For my j.
A constellation suspended in dark
The night caught by candle bright
As the night goes about luminous
Both of us alone, just waiting.
It is three in the morning
I debate the changes in my life
This month has been somewhat gray
Certainly did bring extreme changes.
I not the kind to ever expected
Still a little numb and focusing
On taking one breath at a time
Where I am emotionally right now.
I try to navigate a brand new life
One I never imagined myself waking up to
For the moment, I am taking refuge
On a beautiful beach determined.
Giving my spirit the space it needs to heal
There really is something powerful
About going into the water and Letting vast
Deep waters reminding us we are just a wee atom.
That my problems don’t amount to anything
When tossed into this infinite universe
But I also feel a bit of hope for our lives
When I enter the ocean thinking of you.
Chasing waves, laughter rising above the spray
It carries me to a better place, home to you
I imagine all those who have stood here
On these shores, alone and in this place.

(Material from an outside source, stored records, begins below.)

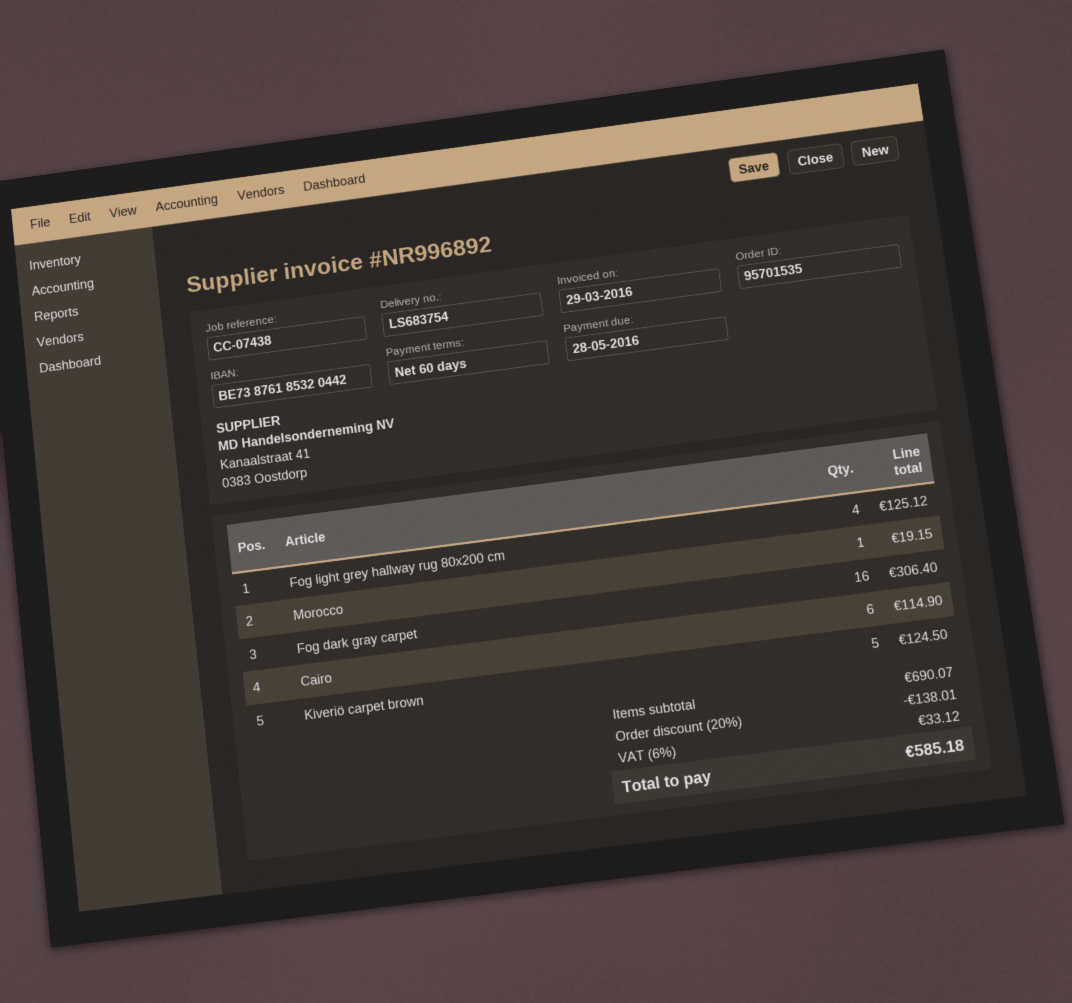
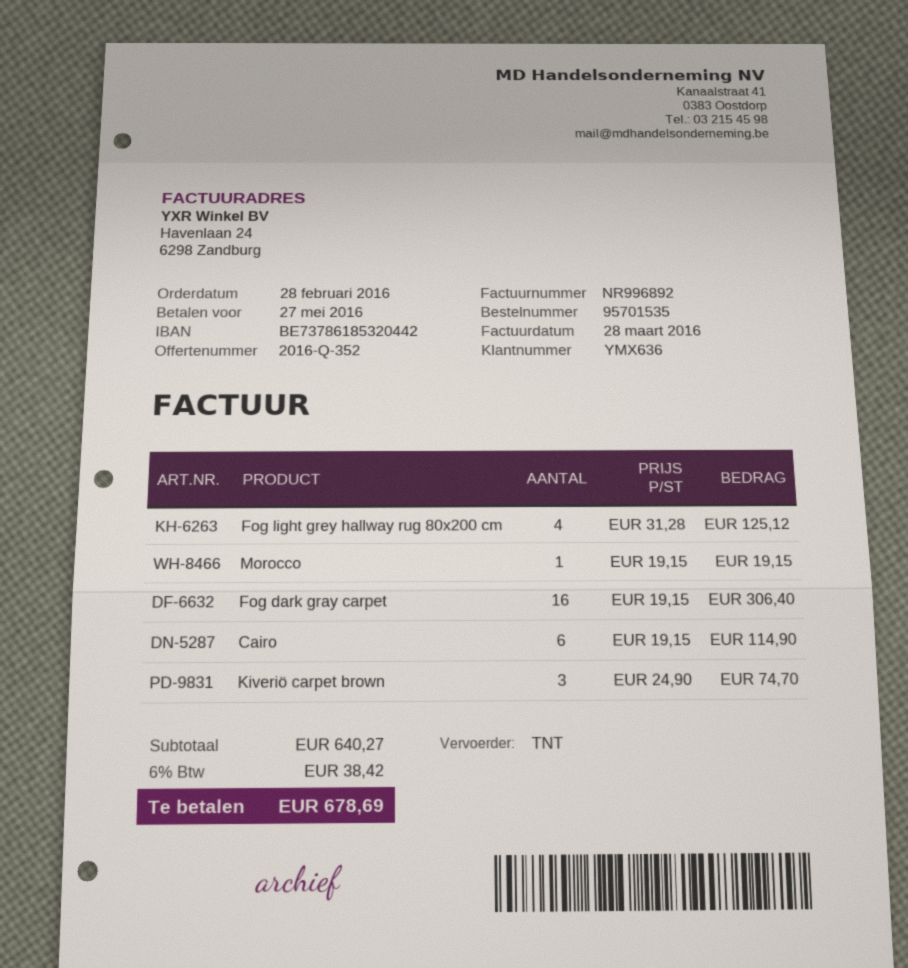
invoice date: 2016-03-29 -> 2016-03-28
due date: 2016-05-28 -> 2016-05-27
bank account: BE73876185320442 -> BE73786185320442
Kiveriö carpet brown: 5 for 124.50 -> 3 for 74.70
subtotal: 690.07 -> 640.27
discount: 20% = 138.01 -> none
tax: 6% = 33.12 -> 6% = 38.42
total: 585.18 -> 678.69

Some broken and battered hearts
Searching for one small speck of sense
Within the madness, one tiny grain of hope
Above me, endless sky. Before me the sea.

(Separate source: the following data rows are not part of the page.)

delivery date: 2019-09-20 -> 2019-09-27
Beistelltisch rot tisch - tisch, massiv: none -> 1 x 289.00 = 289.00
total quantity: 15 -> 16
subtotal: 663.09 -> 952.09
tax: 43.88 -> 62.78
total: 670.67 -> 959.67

Behind me, too much pain to endure
So I look ahead and pray With all my soul
That I can find the strength in you to survive
That you are real and soon we will be together.
I want to understand the choices I make
Even if they make no sense and find a way
For you to forgive me and the unforgivable
To take me in your arms; stay for eternity.
I love you.
If you could be forgiving , a little while longer.